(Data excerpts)
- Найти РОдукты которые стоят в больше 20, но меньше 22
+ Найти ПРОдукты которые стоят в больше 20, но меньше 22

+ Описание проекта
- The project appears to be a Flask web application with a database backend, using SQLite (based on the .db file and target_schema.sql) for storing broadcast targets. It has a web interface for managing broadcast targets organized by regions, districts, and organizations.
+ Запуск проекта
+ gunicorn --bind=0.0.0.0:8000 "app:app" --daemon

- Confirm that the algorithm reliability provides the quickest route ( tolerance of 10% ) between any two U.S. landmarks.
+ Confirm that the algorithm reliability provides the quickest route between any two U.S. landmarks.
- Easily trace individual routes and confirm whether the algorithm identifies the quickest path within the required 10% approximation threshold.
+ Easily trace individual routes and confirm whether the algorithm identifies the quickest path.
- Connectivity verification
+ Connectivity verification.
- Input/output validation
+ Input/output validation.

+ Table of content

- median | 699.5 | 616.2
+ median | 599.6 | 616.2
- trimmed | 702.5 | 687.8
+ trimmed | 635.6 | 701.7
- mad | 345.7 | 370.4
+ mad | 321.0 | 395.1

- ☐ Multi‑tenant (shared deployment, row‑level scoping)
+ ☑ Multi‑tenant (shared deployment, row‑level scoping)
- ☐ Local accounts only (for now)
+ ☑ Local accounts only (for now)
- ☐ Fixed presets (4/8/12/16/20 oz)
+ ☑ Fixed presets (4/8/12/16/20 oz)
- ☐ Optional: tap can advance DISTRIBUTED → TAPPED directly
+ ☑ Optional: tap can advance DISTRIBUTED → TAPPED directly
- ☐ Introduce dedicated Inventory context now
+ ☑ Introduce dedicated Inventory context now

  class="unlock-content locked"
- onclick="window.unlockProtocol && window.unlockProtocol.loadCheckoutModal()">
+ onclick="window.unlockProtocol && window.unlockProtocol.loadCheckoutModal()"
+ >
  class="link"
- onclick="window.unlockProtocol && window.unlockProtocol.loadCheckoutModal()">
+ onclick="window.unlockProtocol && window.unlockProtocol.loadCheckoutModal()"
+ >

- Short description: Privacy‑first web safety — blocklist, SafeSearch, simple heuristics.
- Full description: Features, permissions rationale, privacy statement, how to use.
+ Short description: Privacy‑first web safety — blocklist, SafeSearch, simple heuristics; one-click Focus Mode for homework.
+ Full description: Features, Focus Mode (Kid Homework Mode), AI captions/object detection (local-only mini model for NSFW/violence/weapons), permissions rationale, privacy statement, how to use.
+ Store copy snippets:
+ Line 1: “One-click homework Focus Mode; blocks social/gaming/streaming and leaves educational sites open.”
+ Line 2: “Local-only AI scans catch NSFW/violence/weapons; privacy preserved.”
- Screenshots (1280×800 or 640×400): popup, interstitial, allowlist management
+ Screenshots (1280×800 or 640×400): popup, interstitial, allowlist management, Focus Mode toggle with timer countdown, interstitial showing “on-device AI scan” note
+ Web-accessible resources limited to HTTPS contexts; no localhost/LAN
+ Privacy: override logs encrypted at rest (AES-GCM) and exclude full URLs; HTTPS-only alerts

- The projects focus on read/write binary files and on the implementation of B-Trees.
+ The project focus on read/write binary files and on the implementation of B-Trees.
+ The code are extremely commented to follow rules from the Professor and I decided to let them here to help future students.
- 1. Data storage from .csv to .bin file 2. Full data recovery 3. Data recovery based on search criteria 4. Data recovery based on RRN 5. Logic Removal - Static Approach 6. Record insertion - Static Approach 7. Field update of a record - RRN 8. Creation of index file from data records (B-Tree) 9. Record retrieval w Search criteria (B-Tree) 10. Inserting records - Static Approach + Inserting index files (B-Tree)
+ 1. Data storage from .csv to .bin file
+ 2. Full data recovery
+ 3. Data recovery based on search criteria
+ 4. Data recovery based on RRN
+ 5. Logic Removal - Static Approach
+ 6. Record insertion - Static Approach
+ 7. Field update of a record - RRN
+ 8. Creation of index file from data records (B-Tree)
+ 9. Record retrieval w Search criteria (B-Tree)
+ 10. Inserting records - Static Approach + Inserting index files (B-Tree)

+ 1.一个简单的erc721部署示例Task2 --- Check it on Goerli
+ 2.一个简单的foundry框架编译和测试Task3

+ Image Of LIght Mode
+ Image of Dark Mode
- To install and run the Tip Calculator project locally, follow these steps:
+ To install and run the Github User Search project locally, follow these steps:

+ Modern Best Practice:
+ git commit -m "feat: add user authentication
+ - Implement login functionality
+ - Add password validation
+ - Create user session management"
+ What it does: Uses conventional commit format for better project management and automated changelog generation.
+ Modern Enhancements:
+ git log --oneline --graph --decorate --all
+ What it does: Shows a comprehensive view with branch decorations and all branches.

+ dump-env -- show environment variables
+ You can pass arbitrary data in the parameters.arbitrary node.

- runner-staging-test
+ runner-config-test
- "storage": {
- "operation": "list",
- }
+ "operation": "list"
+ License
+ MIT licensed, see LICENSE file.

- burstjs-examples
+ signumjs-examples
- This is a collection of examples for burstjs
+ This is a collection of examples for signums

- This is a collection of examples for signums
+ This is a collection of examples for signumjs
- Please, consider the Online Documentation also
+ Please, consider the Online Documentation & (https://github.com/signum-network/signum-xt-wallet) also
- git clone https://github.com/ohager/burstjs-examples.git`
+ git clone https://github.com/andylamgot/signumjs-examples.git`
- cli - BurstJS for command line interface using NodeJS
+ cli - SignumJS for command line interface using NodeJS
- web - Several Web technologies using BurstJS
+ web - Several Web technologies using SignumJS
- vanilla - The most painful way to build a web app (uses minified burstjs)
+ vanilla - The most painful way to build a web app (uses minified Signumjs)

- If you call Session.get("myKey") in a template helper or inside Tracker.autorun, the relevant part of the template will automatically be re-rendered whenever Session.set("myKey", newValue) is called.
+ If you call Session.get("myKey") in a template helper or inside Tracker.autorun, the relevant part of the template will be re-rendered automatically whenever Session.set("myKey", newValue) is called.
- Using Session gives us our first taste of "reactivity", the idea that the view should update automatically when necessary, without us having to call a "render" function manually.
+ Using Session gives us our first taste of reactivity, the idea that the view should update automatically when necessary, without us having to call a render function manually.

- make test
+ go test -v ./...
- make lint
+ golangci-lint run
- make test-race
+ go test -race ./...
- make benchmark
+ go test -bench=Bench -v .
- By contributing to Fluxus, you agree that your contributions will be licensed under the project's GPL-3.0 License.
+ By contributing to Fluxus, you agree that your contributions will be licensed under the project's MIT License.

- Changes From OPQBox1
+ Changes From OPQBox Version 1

:: What needs to be done ::
Beginning at the line that contains "test -v ./..." and ending at the last line above, copy each line without any change.

:: Written answer ::
+ go test -v ./...
- make lint
+ golangci-lint run
- make test-race
+ go test -race ./...
- make benchmark
+ go test -bench=Bench -v .
- By contributing to Fluxus, you agree that your contributions will be licensed under the project's GPL-3.0 License.
+ By contributing to Fluxus, you agree that your contributions will be licensed under the project's MIT License.

- Changes From OPQBox1
+ Changes From OPQBox Version 1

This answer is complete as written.